Reactions carried out with 0.25 mg/mL protein, 100 μM 7-hydroxywarfarin, and 2 mM UDPGA in the presence of specific inhibitors for specific UGT isoforms at 37 °C and pH 7.4. Panels A and B depict selective inhibition of R-7-hydroxywarfarin to R-7-OHWAR-4-GLUC and R-7-OHWAR-7-GLUC, respectively. Panels C and D depict selective inhibition of S-7-hydroxywarfarin to S-7-OHWAR-4-GLUC and S-7-OHWAR-7-GLUC, respectively. Reaction activities were normalized to the control rate and reported as a percent, e.g. 100 % in the absence of inhibition. The reported activities represent the average from a minimum of 4 individual experiments and are shown as the mean ± standard deviation. Asterisks indicate statistical significance of inhibition compared to control (*** p < 0.001).

4. Discussion

The first kinetic analysis of hepatic microsomal metabolism of R- and S-7-hydroxywarfarin revealed important features of the reaction. Both compounds underwent glucuronidation at the C4 and C7 hydroxyl group. In the absence of authentic standards, we were able to putatively identify these metabolites based on elution properties and fluoresce and mass spectral characteristics. Their formation by microsomal UGTs demonstrated regio- and enantioselectivity and resulted in either Michaelis-Menten or substrate inhibition kinetics. Glucuronidation at the C7 hydroxyl group occurred more readily than at the C4 hydroxyl group, and the reaction was overall more efficient for R-7-hydroxywarfarin due to higher affinity and rates of turnover for the substrate. The use of those mechanisms and parameters to model in vivo clearance of the 7-hydroxywarfarins demonstrated that the contributions of substrate inhibition would lead to underestimation of their metabolic clearance at low 7-hydroxywarfarin levels than that predicted by the traditional Michaelis-Menten kinetics. Lastly, these processes were driven by multiple UGTs indicating redundancy in glucuronidation pathways and ultimately metabolic clearance of R- and S-7-hydroxywarfarin.

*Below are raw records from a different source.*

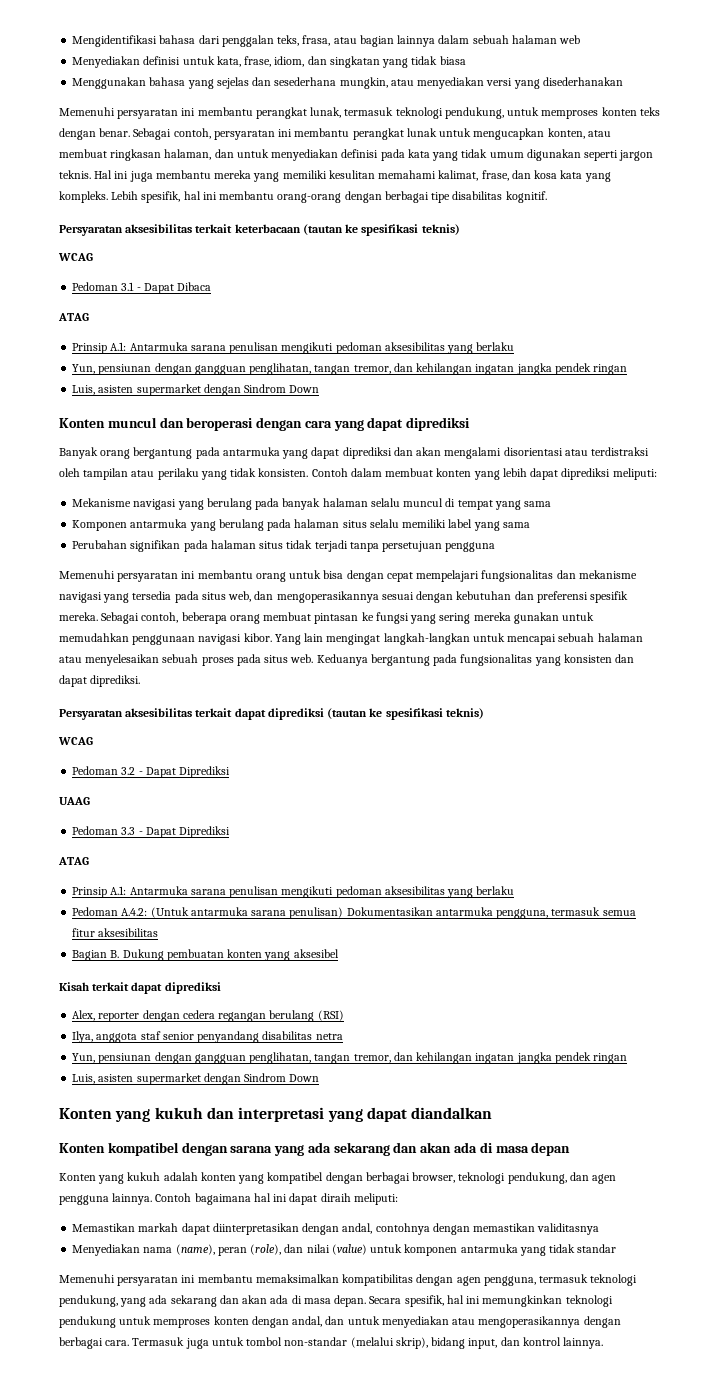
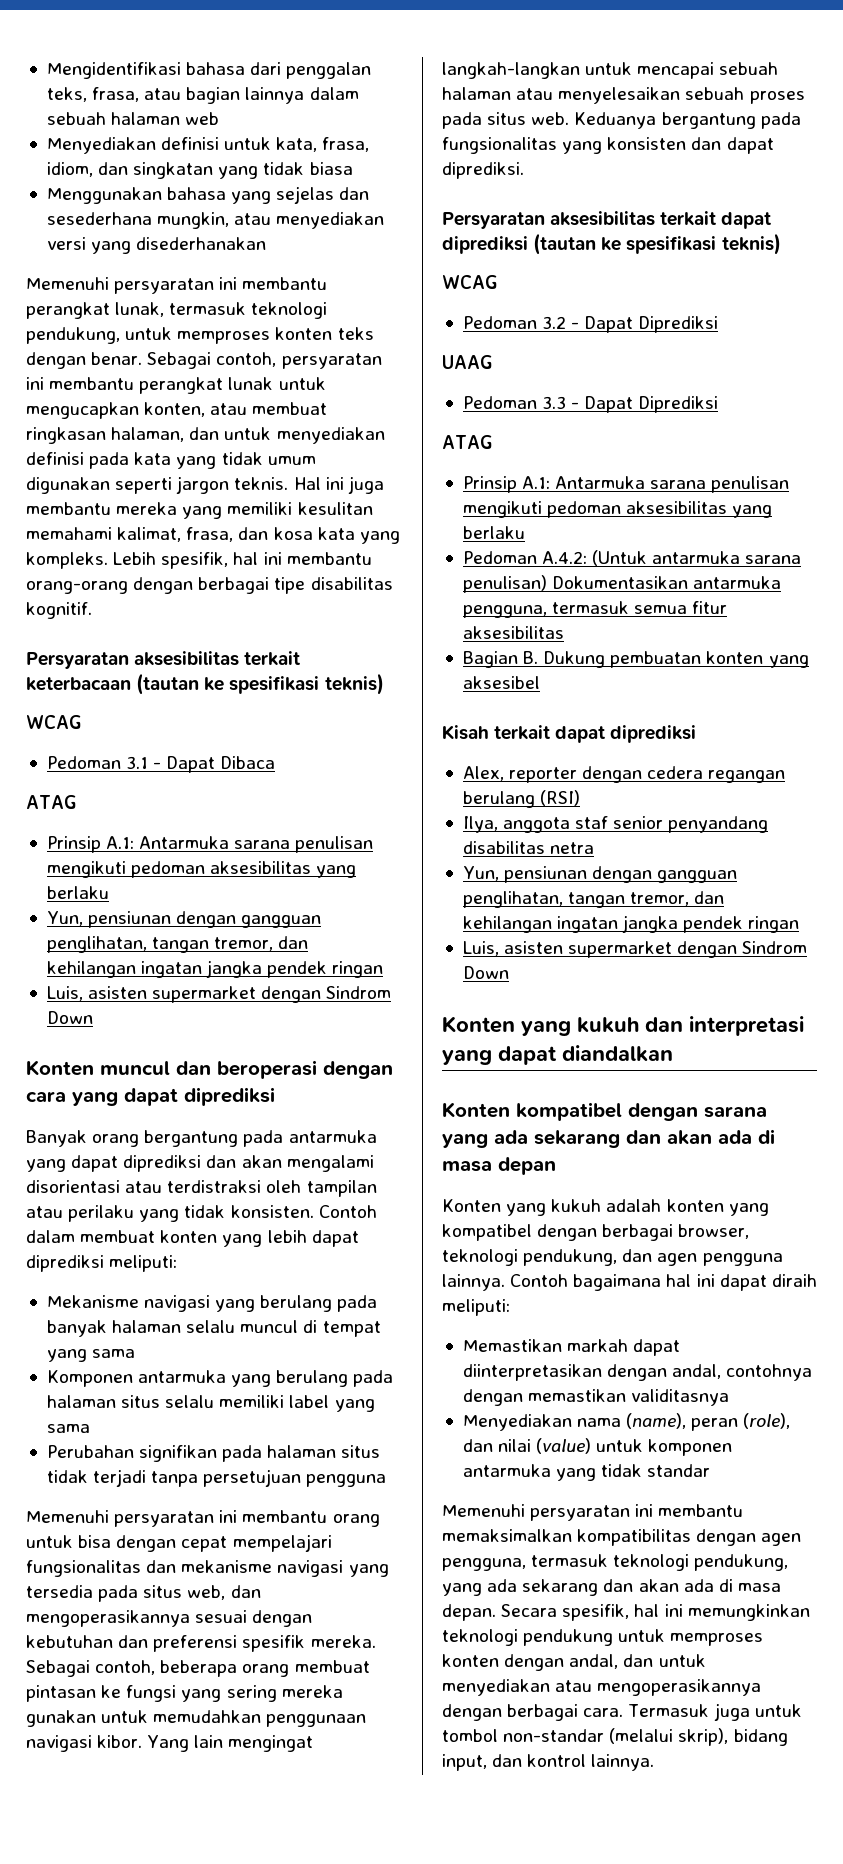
- Menyediakan definisi untuk kata, frase, idiom, dan singkatan yang tidak biasa
+ Menyediakan definisi untuk kata, frasa, idiom, dan singkatan yang tidak biasa
- Hal ini juga membantu mereka yang memiliki kesulitan memahami kalimat, frase, dan kosa kata yang kompleks.
+ Hal ini juga membantu mereka yang memiliki kesulitan memahami kalimat, frasa, dan kosa kata yang kompleks.

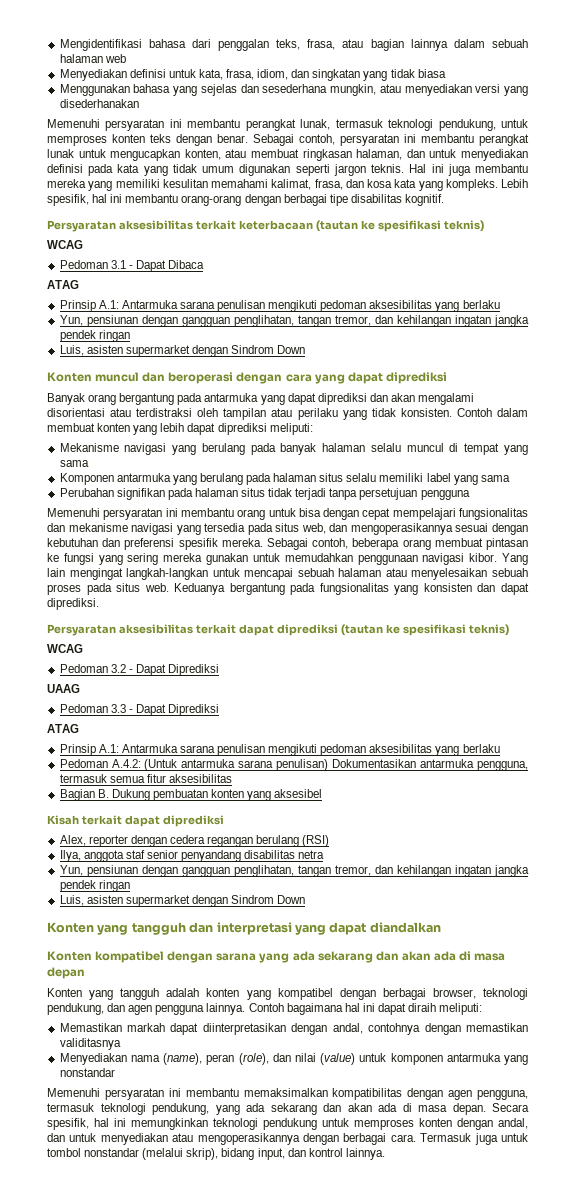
- Konten yang kukuh dan interpretasi yang dapat diandalkan
+ Konten yang tangguh dan interpretasi yang dapat diandalkan
- Konten yang kukuh adalah konten yang kompatibel dengan berbagai browser, teknologi pendukung, dan agen pengguna lainnya.
+ Konten yang tangguh adalah konten yang kompatibel dengan berbagai browser, teknologi pendukung, dan agen pengguna lainnya.
- Menyediakan nama (name), peran (role), dan nilai (value) untuk komponen antarmuka yang tidak standar
+ Menyediakan nama (name), peran (role), dan nilai (value) untuk komponen antarmuka yang nonstandar
- Termasuk juga untuk tombol non-standar (melalui skrip), bidang input, dan kontrol lainnya.
+ Termasuk juga untuk tombol nonstandar (melalui skrip), bidang input, dan kontrol lainnya.

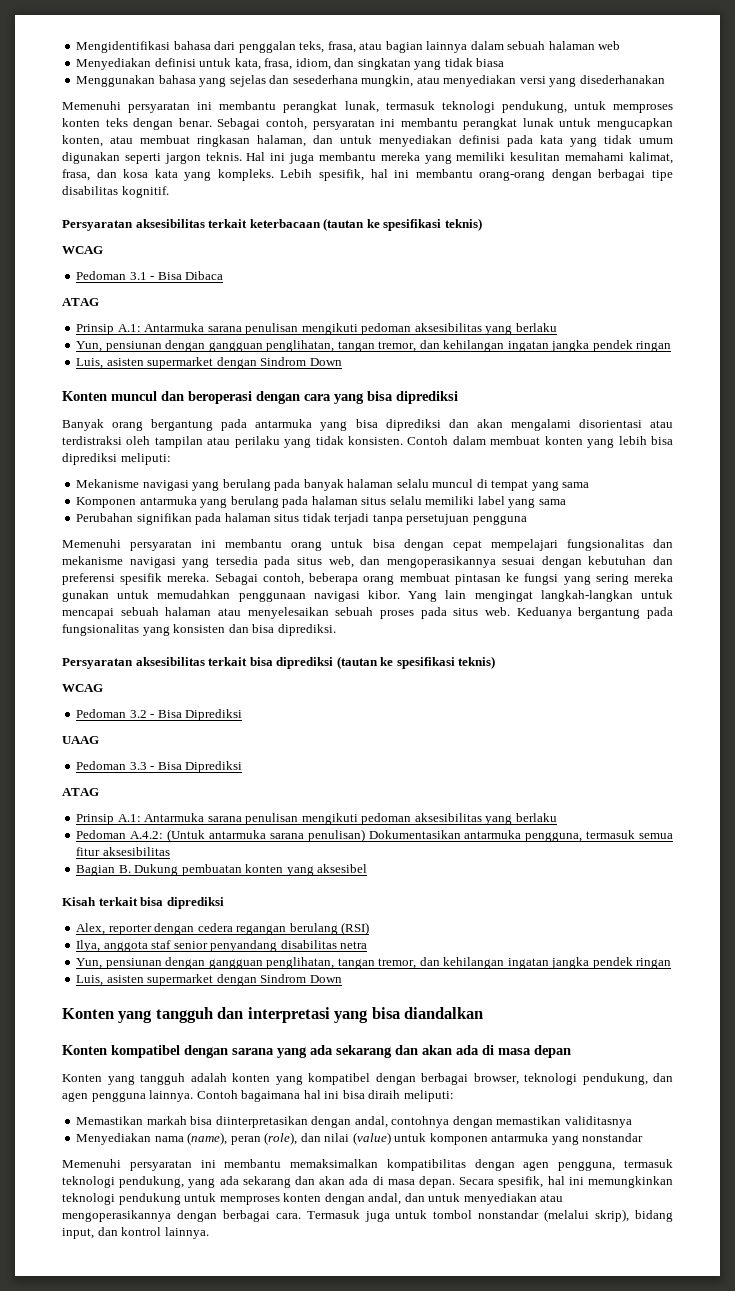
- Pedoman 3.1 - Dapat Dibaca
+ Pedoman 3.1 - Bisa Dibaca
- Konten muncul dan beroperasi dengan cara yang dapat diprediksi
+ Konten muncul dan beroperasi dengan cara yang bisa diprediksi
- Banyak orang bergantung pada antarmuka yang dapat diprediksi dan akan mengalami disorientasi atau terdistraksi oleh tampilan atau perilaku yang tidak konsisten.
+ Banyak orang bergantung pada antarmuka yang bisa diprediksi dan akan mengalami disorientasi atau terdistraksi oleh tampilan atau perilaku yang tidak konsisten.
- Contoh dalam membuat konten yang lebih dapat diprediksi meliputi:
+ Contoh dalam membuat konten yang lebih bisa diprediksi meliputi:
- Keduanya bergantung pada fungsionalitas yang konsisten dan dapat diprediksi.
+ Keduanya bergantung pada fungsionalitas yang konsisten dan bisa diprediksi.
- Persyaratan aksesibilitas terkait dapat diprediksi (tautan ke spesifikasi teknis)
+ Persyaratan aksesibilitas terkait bisa diprediksi (tautan ke spesifikasi teknis)
- Pedoman 3.2 - Dapat Diprediksi
+ Pedoman 3.2 - Bisa Diprediksi
- Pedoman 3.3 - Dapat Diprediksi
+ Pedoman 3.3 - Bisa Diprediksi
- Kisah terkait dapat diprediksi
+ Kisah terkait bisa diprediksi
- Konten yang tangguh dan interpretasi yang dapat diandalkan
+ Konten yang tangguh dan interpretasi yang bisa diandalkan
- Contoh bagaimana hal ini dapat diraih meliputi:
+ Contoh bagaimana hal ini bisa diraih meliputi:
- Memastikan markah dapat diinterpretasikan dengan andal, contohnya dengan memastikan validitasnya
+ Memastikan markah bisa diinterpretasikan dengan andal, contohnya dengan memastikan validitasnya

Preliminary experiments revealed that hepatic UGTs target both hydroxyl groups of R- and S-7-hydroxywarfarin for glucuronidation. Based on HPLC analyses, two new peaks formed over the course of the reaction simultaneously and eluted before the substrates. This observation is consistent with the creation of polar glucuronides, which were labeled metabolites 1 and 2. It is possible that the same glucuronide conjugate at the C7 position, yet differ in whether the compound exists in open and closed structures [25, 35], as shown in Figure 1, Panels A and C, due to the presence of organic solvent (methanol) in the mobile phase. This experimental artifact is not likely, given the absence of this effect with 7-hydroxywarfarin substrate (or other warfarin derivative). Moreover, the ratio between the peak areas was not the same as expected for an equilibrium process and. Alternatively, these UGT products may reflect the creation of two monoglucuronides or a mono- and di-glucuronide. The formation of a di-glucuronide would require the initial accumulation of the monoglucuronide to drive the reaction, yet no lag in the time course was observed. Moreover, the addition of a second glucuronic acid moiety to the monoglucuronide would significantly increase the polarity of the molecule making metabolite 1 the only probable di-glucuronide; however, the fluorescence properties of metabolite 1 was consistent with modification only at the C4 hydroxyl group. Lastly, mass spectral analysis of the metabolite yielded identical masses and fragmentation patterns consistent with mono-glucuronides of hydroxywarfarins as reported previously reported by others [14, 15]. Taken together, these findings suggest that both R- and S-7-hydroxywarfarin undergoes glucuronidation into two monoglucuronides by UGT action present in liver microsomes.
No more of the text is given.